I realize this isn’t grammatically correct and I apologize but I think you know what I mean when I say “xmas textes from exes.” Like I just manipulated the words so they would rhyme.
Perhaps I SHAN-ipulated the words so they would rhyme.
Either way xmas textes from exes are like…wtf? It’s just like every other time one of your ex “whatever” randomly texts you and you’re like… “wtf?” Except it’s during a holiday. So if you’re young and/or sad/lonely and/or still a moron about human interactions and relationships…sometimes it will get your hopes up.
Because you’re like “omg it is a HOLIDAY, it is a VERY SPECIAL DAY, and they would NOT be texting me unless they REALLY CARED ABOUT ME. AND THEY JUST TEXTED SO THAT MEANS THEY DO. OMGOMG WE ARE IN LOVE AGAIN!”
And it takes literal YEARS to not believe that every ex that texts on Xmas wants to get back together with you and loves you forever. Like it’s just not happening. But when you are younger and dumber and still have dreams it seems like it might happen.

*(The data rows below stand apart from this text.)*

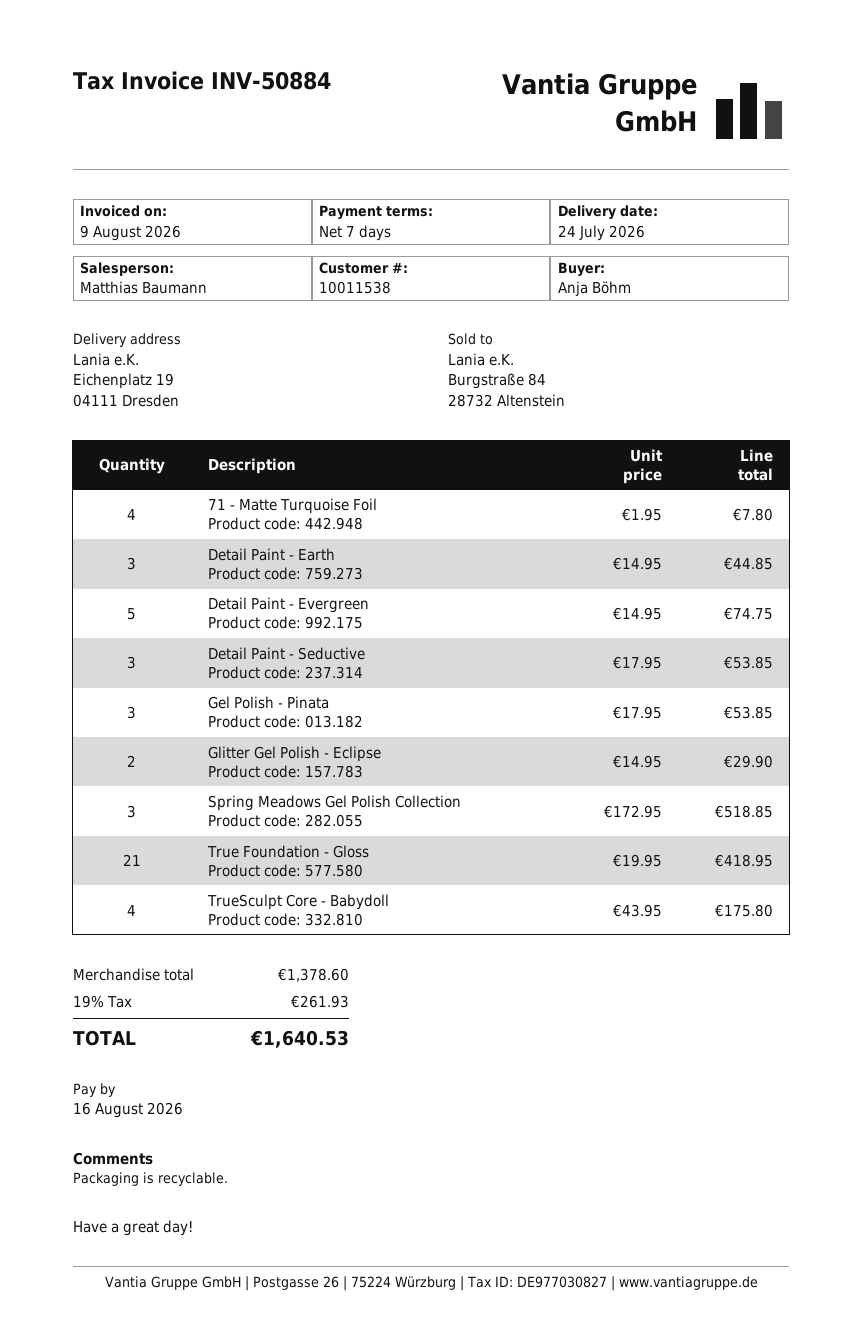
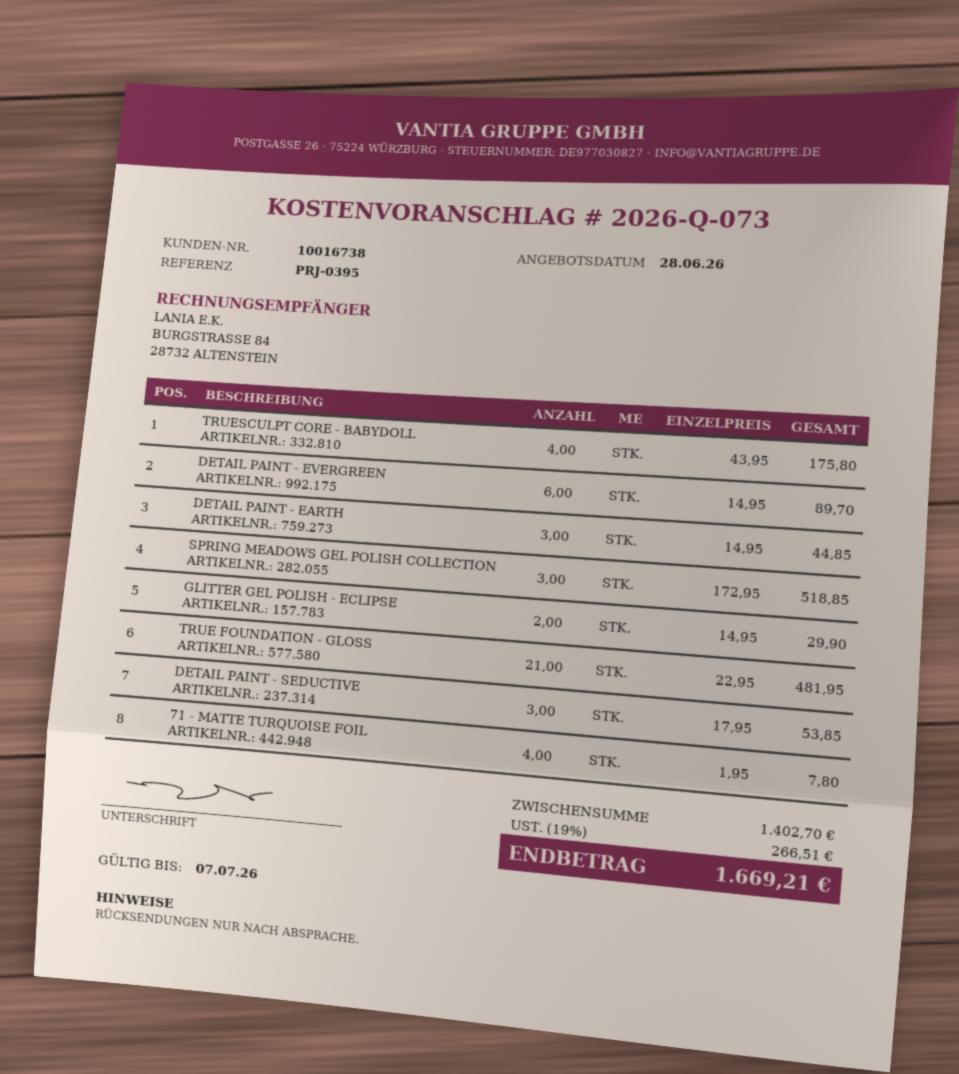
customer number: 10011538 -> 10016738
Detail Paint - Evergreen: 5 x 14.95 = 74.75 -> 6 x 14.95 = 89.70
Gel Polish - Pinata: 3 x 17.95 = 53.85 -> none
True Foundation - Gloss: 21 x 19.95 = 418.95 -> 21 x 22.95 = 481.95
subtotal: 1378.60 -> 1402.70
tax: 19% = 261.93 -> 19% = 266.51
total: 1640.53 -> 1669.21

And that’s not cool. Or fair. Or even humane, frankly.
So why do people do this? Do they literally think they are Santa? And they can now appear one special day a year and be like magical or some shit?
Although I am now immune to giving a shit about textes from exes I still don’t fully understand the WHY behind this particular species of seasonal greeting. It just makes no sense and accomplishes nothing.
Is it a power move? Like, an “I have power” move made by the exes? Probably. Everyone is terrible.
Anyway I didn’t get any textes from exes this year. And I was thinking about how grateful I am for that. I guess that’s what Santa brought me. Did I say I was grateful? I wish the same for you.
Stuff like this makes me think about all the times that people said “After you turn 30 there are a lot of things you don’t give a shit about anymore and it feels great,” and I was like “Eye roll.” But now I’m seeing some of that come into play and it IS great. I guess I’m just 5 years behind because I’m only reaping the benefits now, at 35.
I had too many mimosas and coffees with Bailey’s today so this isn’t a fully developed thought. But my gratitude remains.
Merry Christmas to all, and to all a good night.